SHOW CREATE TABLE using table protobuf message

… and really testing the replication code path for CREATE TABLE.

So, for a very long time now, Drizzle has been using a protobuf based structure to describe the structure of tables. The idea was to be able to have engines rather painlessly generate this structure themselves (which several now do). A secondary idea was to use this structure itself for CREATE TABLE (in progress, and embedded_innodb does in fact does only use the table message for its CREATE TABLE codepath). The third idea was to just put the table protobuf message into the replication stream instead of the CREATE TABLE statement (i.e. a SQL string). This means that you could (easily) write a replicator to a DBMS with different SQL syntax, or to a system that doesn’t speak SQL at all.

The final step, to reduce duplicated code functionality, would be to have the code that does SHOW CREATE TABLE to use a common bit of code for turning a table protobuf message back into a SQL string.

We now have that.

Just now, my branch to replace the old SHOW CREATE TABLE code (that was using TableShare and friends) with the statement_transform code (that we also use in converting a replication log to SQL commands) hit trunk.

Yay.

ENUM now works properly (in Drizzle)

Over at the Drizzle blog, the recent 2010-06-07 tarball was announced. This tarball release has my fixes for the ENUM type, so that it now works as it should. I was quite amazed that such a small block of code could have so many bugs! One of the most interesting was the documented limit we inherited from MySQL (see the MySQL Docs on ENUM) of a maximum of 65,535 elements for an ENUM column.

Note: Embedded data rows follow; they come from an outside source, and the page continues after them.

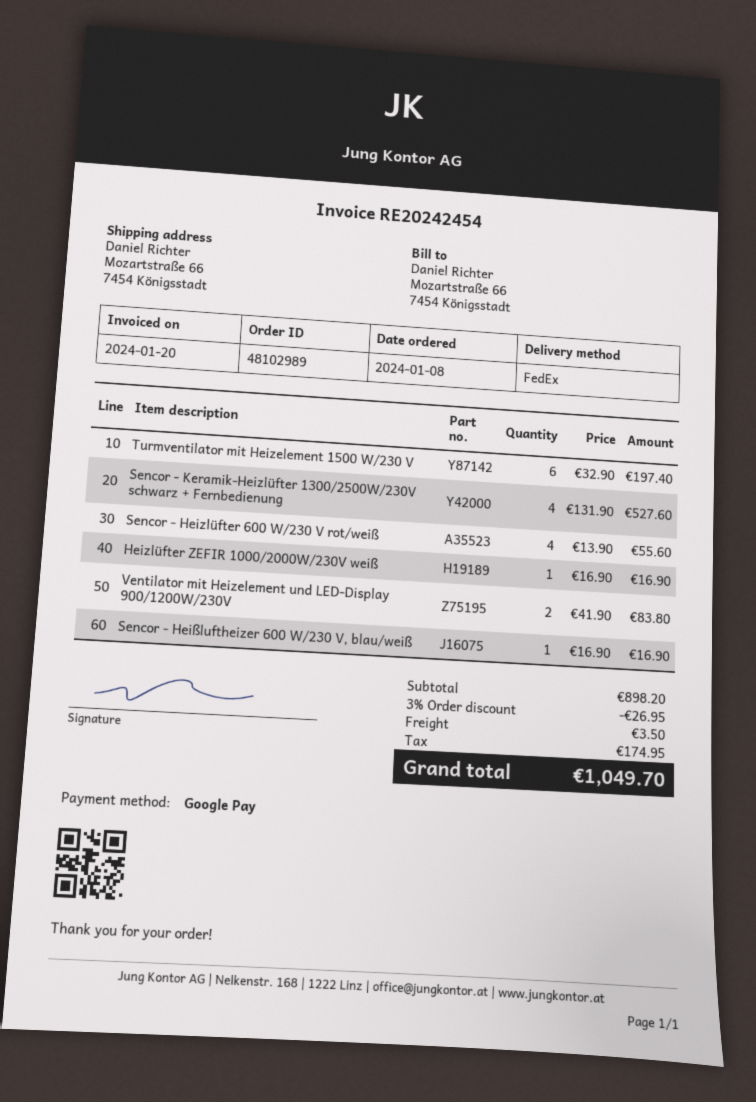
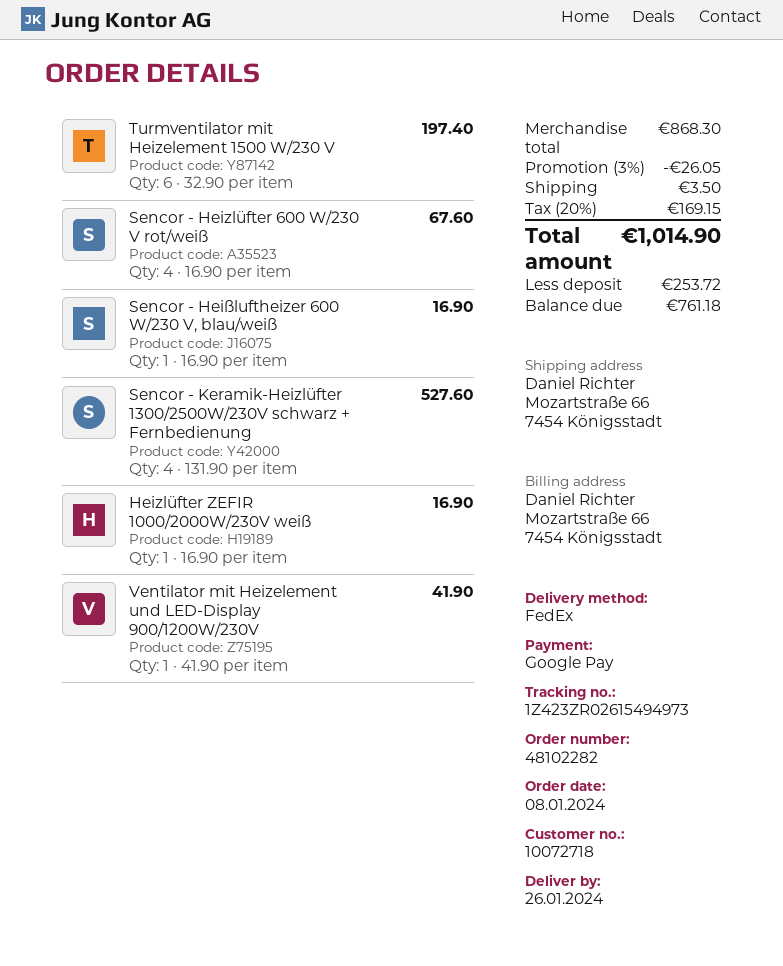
order number: 48102989 -> 48102282
Sencor - Heizlüfter 600 W/230 V rot/weiß: 4 x 13.90 = 55.60 -> 4 x 16.90 = 67.60
Ventilator mit Heizelement und LED-Display 900/1200W/230V: 2 x 41.90 = 83.80 -> 1 x 41.90 = 41.90
subtotal: 898.20 -> 868.30
discount: 3% = 26.95 -> 3% = 26.05
tax: 174.95 -> 169.15
total: 1049.70 -> 1014.90

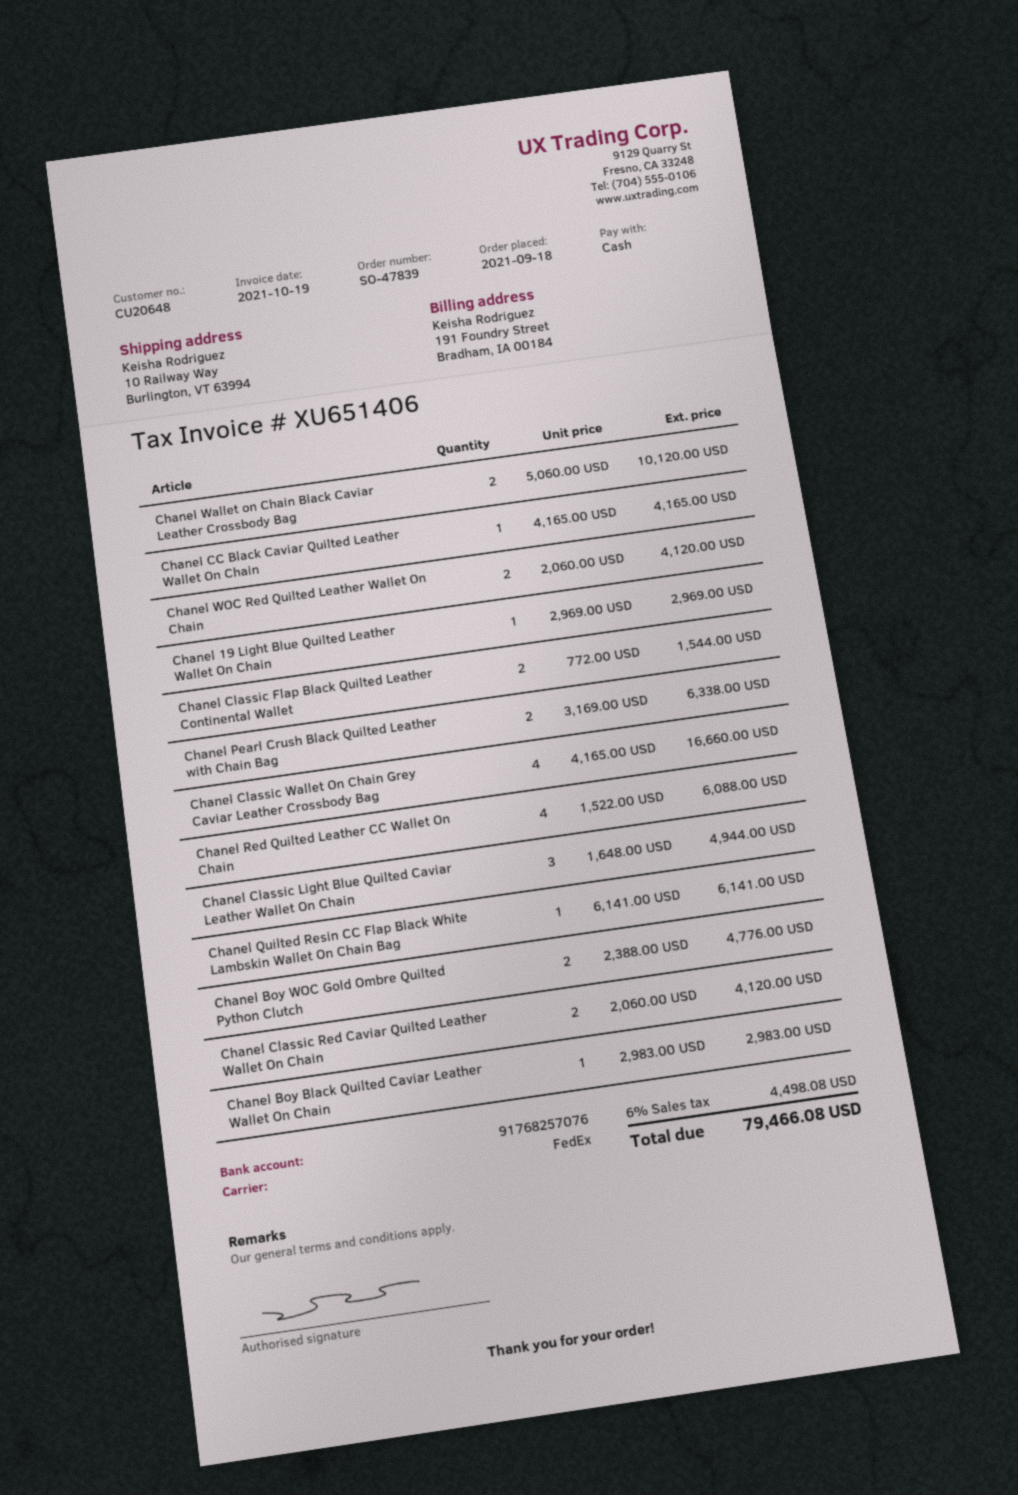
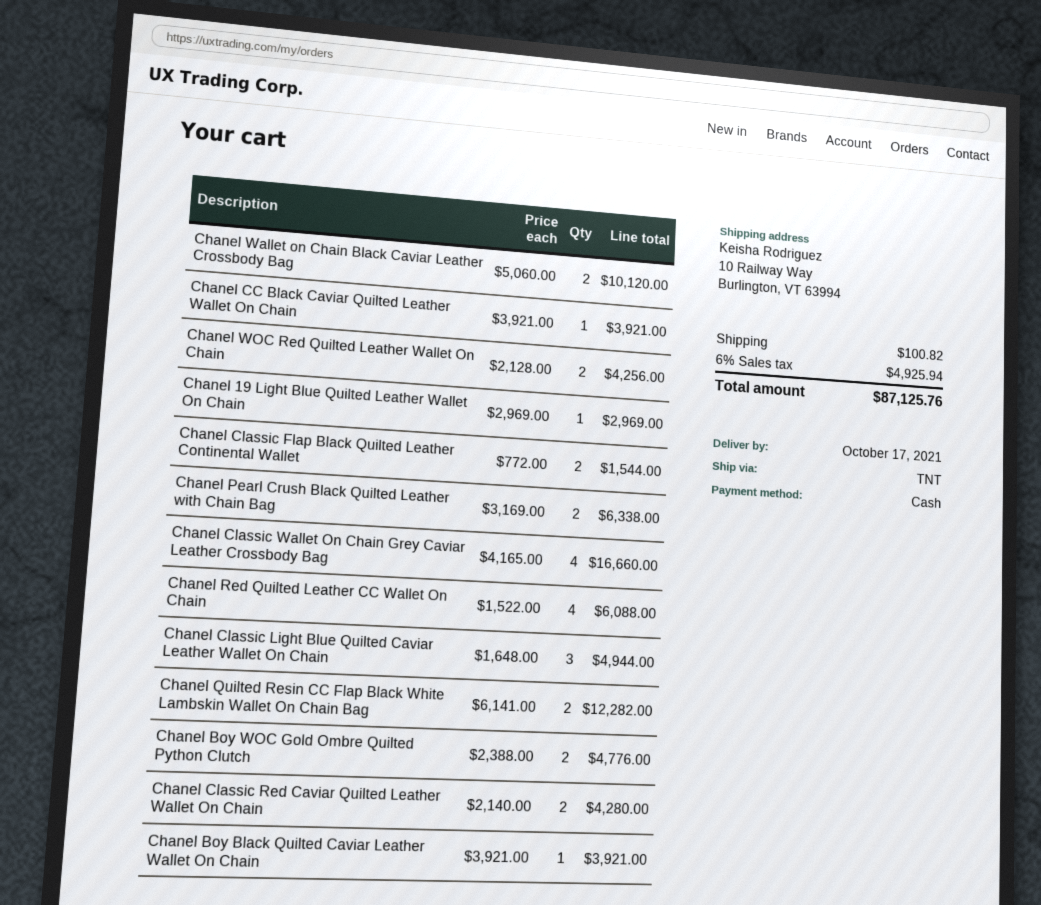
shipping method: FedEx -> TNT
Chanel CC Black Caviar Quilted Leather Wallet On Chain: 1 x 4165.00 = 4165.00 -> 1 x 3921.00 = 3921.00
Chanel WOC Red Quilted Leather Wallet On Chain: 2 x 2060.00 = 4120.00 -> 2 x 2128.00 = 4256.00
Chanel Quilted Resin CC Flap Black White Lambskin Wallet On Chain Bag: 1 x 6141.00 = 6141.00 -> 2 x 6141.00 = 12282.00
Chanel Classic Red Caviar Quilted Leather Wallet On Chain: 2 x 2060.00 = 4120.00 -> 2 x 2140.00 = 4280.00
Chanel Boy Black Quilted Caviar Leather Wallet On Chain: 1 x 2983.00 = 2983.00 -> 1 x 3921.00 = 3921.00
shipping: none -> 100.82
tax: 6% = 4498.08 -> 6% = 4925.94
total: 79466.08 -> 87125.76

This all started out from a quite innocent comment of Jay‘s in a code review for adding support for the ENUM data type to the embedded_innodb engine. It was all pretty innocent… saying that I should use a constant instead of the magic 0x10000 number as a limit on an assert for sanity of values getting passed to the engine. Seeing as there wasn’t a constant already in the code for that (surprise number 1), I said I’d fix it properly in a separate patch (creating a bug for it so it wouldn’t get lost) and the code went in.

So, now, a few weeks after that, I got around to dealing with that bug (because hey, this was going to be an easy fix that’ll give me a nice sense of accomplishment). A quick look in the Field_enum code raised my suspicions of bugs… I initially wondered if we’d get any error message if a StorageEngine returned a table definition that had too many ENUM elements (for example, 70,000). So, I added a table to the tableprototester plugin (a simple dummy engine that is loaded for testing the parsing of specially constructed table messages) that had 70,000 elements for a single ENUM column. It didn’t throw an error. Darn. It did, however, have an incredibly large result for SHOW CREATE TABLE.

Often with bugs like this I may try to see if the problem is something inherited from MySQL. I’ll often file a bug with MySQL as well if that’s the case. If I can, I’ll sometimes attach the associated patch from Drizzle that fixes the bug, sometimes with a patch directly for and tested on MySQL (if it’s not going to take me too long). If these patches are ever applied is a whole other thing – and sometimes you get things like “each engine is meant to have auto_increment behave differently!” – which doesn’t inspire confidence.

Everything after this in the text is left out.